Sunan Kalijaga dan para Santrinya tinggal di daerah itu untuk beberapa waktu lamanya, hingga pada suatu malam setelah shalat isak, ketika Sunan Kalijaga duduk di serambi masjid, dari kejauhan terlihat sebuah pohon yang tinggi sekali yang tingginya melebihi pohon-pohon di sekitarnya. Melihat hal itu Sunan Kalijaga berpikir dan memperkirakan kalau pohon itu kuat dan berkualitas baik, dan Sunan Kalijaga berkeinginan besok pagi akan ke tempat pohon tinggi itu tumbuh. Malam itu juga Sunan Kalijaga mencari tahu dan bertanya pada warga sekitar dimana keberadaan pohon tinggi itu berada. Sunan Kalijaga bertanya pada warga :”Itu ada pohon tinggi sekali seperti Petruk (salah satu punakawan di dunia pewayangan), dimana tempatnya dan siapa yang punya?”. Pertanyaan Sunan kalijaga dijawab dengan lancer oleh warga di situ karena para warga memang sudah tahu dan hafal, bahwa kayu jati itu miliknya Kyai Donoloyo. Demikian halnya Sunan Kalijaga setelah mendapat jawaban tersebut pada keesokan harinya bersama para Santrinya berpamitan meninggalkan desa itu dengan niat menuju ke tempat tinggal Kyai Donoloyo. Setelah perjalanan beberap waktu lamanya, akhirnya Sunan Kalijaga bertemu dengan Kyai Donoloyo. Sunan Kalijaga menyampaikan maksud dan tujuannya berjalan dari Demak sampai ke wilayah Donoloyo tersebut. Sunan Kalijaga minta ijin kepada Kyai Donoloyo agar bias diberi pohon jati yang paling tinggi yang sudah disebut sebagai “Jati Petruk”. Tahu yang meminta adalah Sunan Kalijaga dan kayu jati itu akan digunakan untuk keperluan yang luhur, yaitu untuk masjid Demak, maka sudah barang tentu Kyai Donoloyo memberikannya. Pohon jati tersebut kemudian ditebang dan dibagi empat agar memudahkan apabila nanti untuk saka guru masjid. Pohon jati tersebut dipindah dari Donoloyo melalui Wonogiri ke Demak dengan cara dihanyutkan melalui sungai Bengawan Solo.

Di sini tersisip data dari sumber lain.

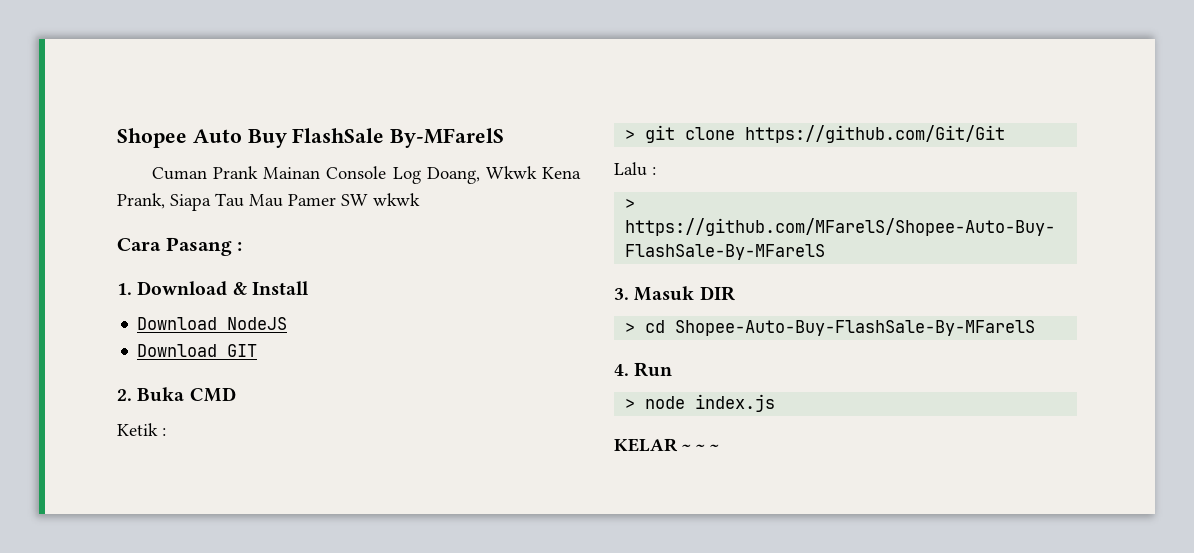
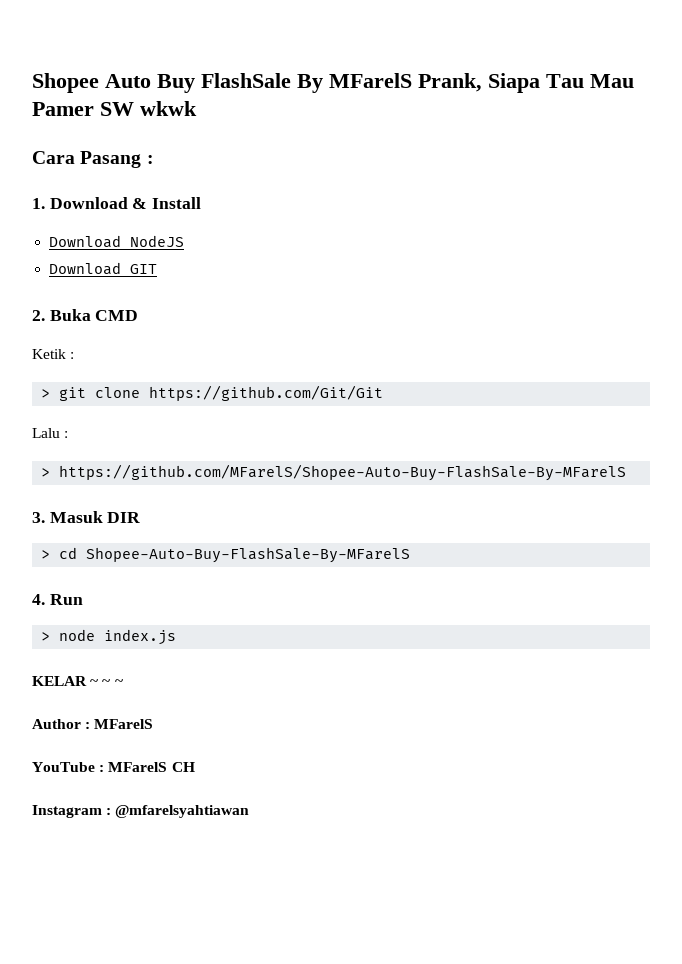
[390,128,505,148] [152,166,582,184] By-MFarelS // Cuman Prank Mainan Console Log Doang, Wkwk Kena -> [297,73,412,93] By MFarelS
(719, 447) none -> [32,719,154,729] [32,762,195,772] [32,805,250,818] // Author : MFarelS // YouTube : MFarelS CH // Instagram : @mfarelsyahtiawan

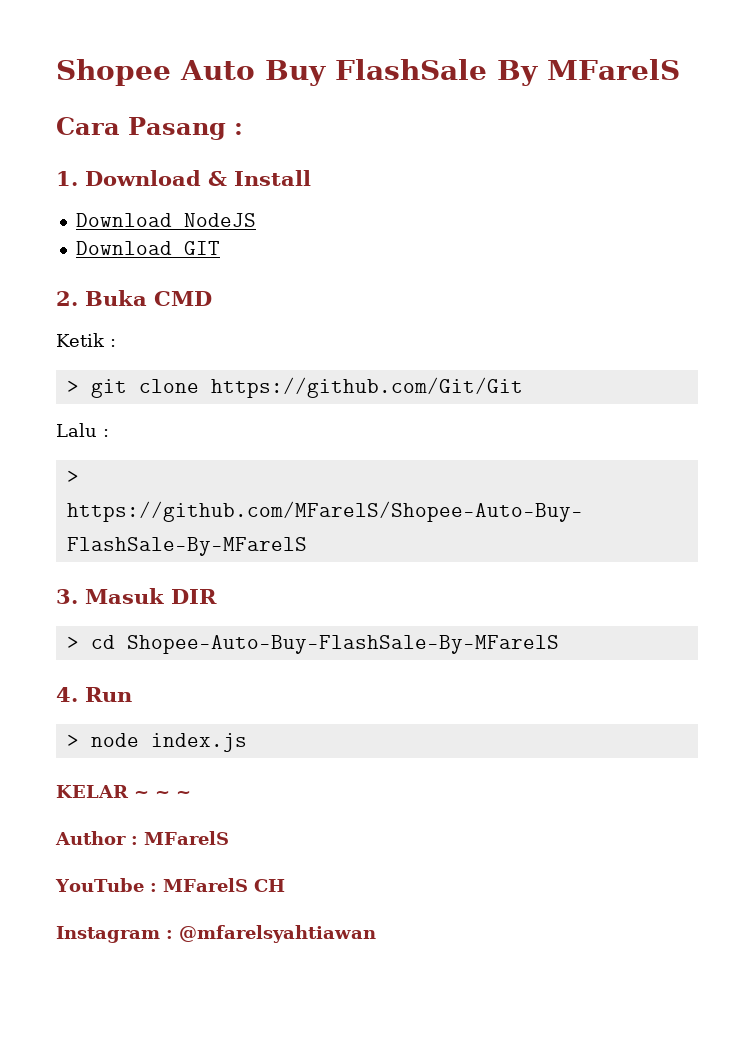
[418,73,634,93] [32,101,197,116] Prank, Siapa Tau Mau Pamer SW wkwk -> (680, 69) none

Juru Kunci dan warga yang berziarah
Pada waktu pohon jati itu mau di hanyutkan di Bengawan Solo, Sunan Kalijaga kaget melihat kenyataan yang mengherankan karena potongan kayu jati itu tidak mau hanyut. Ketika kayu jati itu dibawa ke tengah bengawan, tidak berapa lama potongan kayu jati itu kembali ke pinggir bengawan, demikian berulang-ulang terjadi. Melihat kenyataan itu Kyai Donoloyo mendekat dan mengatakan agar potongan kayu jati itu ditunda semalam, baru besoknya dihanyutkan. Malam harinya Kyai Donoloyo menggelar kesenian ledhek (kesenian tradisional di Jawa) semalam suntuk, dan ternyata pagi harinya empat potongan pohon jati tersebut bisa dihanyutkan di Bengawan Solo sampai ke wilayah Demak, dan akhirnya bisa digunakan sebagai saka guru masjid Demak, yang sampai sekarang masih kokoh dan utuh. Karena pohon jati Petruk tadi mempunyai nilai spiritual, maka sampai sekarang masih dikeramatkan oleh beberapa orang yang meyakininya. Pada saat ini tunggak pohon Jati Petruk dan sisa potongan pohonnya, diberi cungkup (rumah kecil biasa digunakan di kuburan (makam) di Jawa dan dikeramatkan sampai dengan saat ini, utamanya para petinggi Kasunanan Surakarta Hadiningrat dan beberapa warga yang masih meyakininya.
Disarikan dari beberapa narasumber oleh Minto Basuki.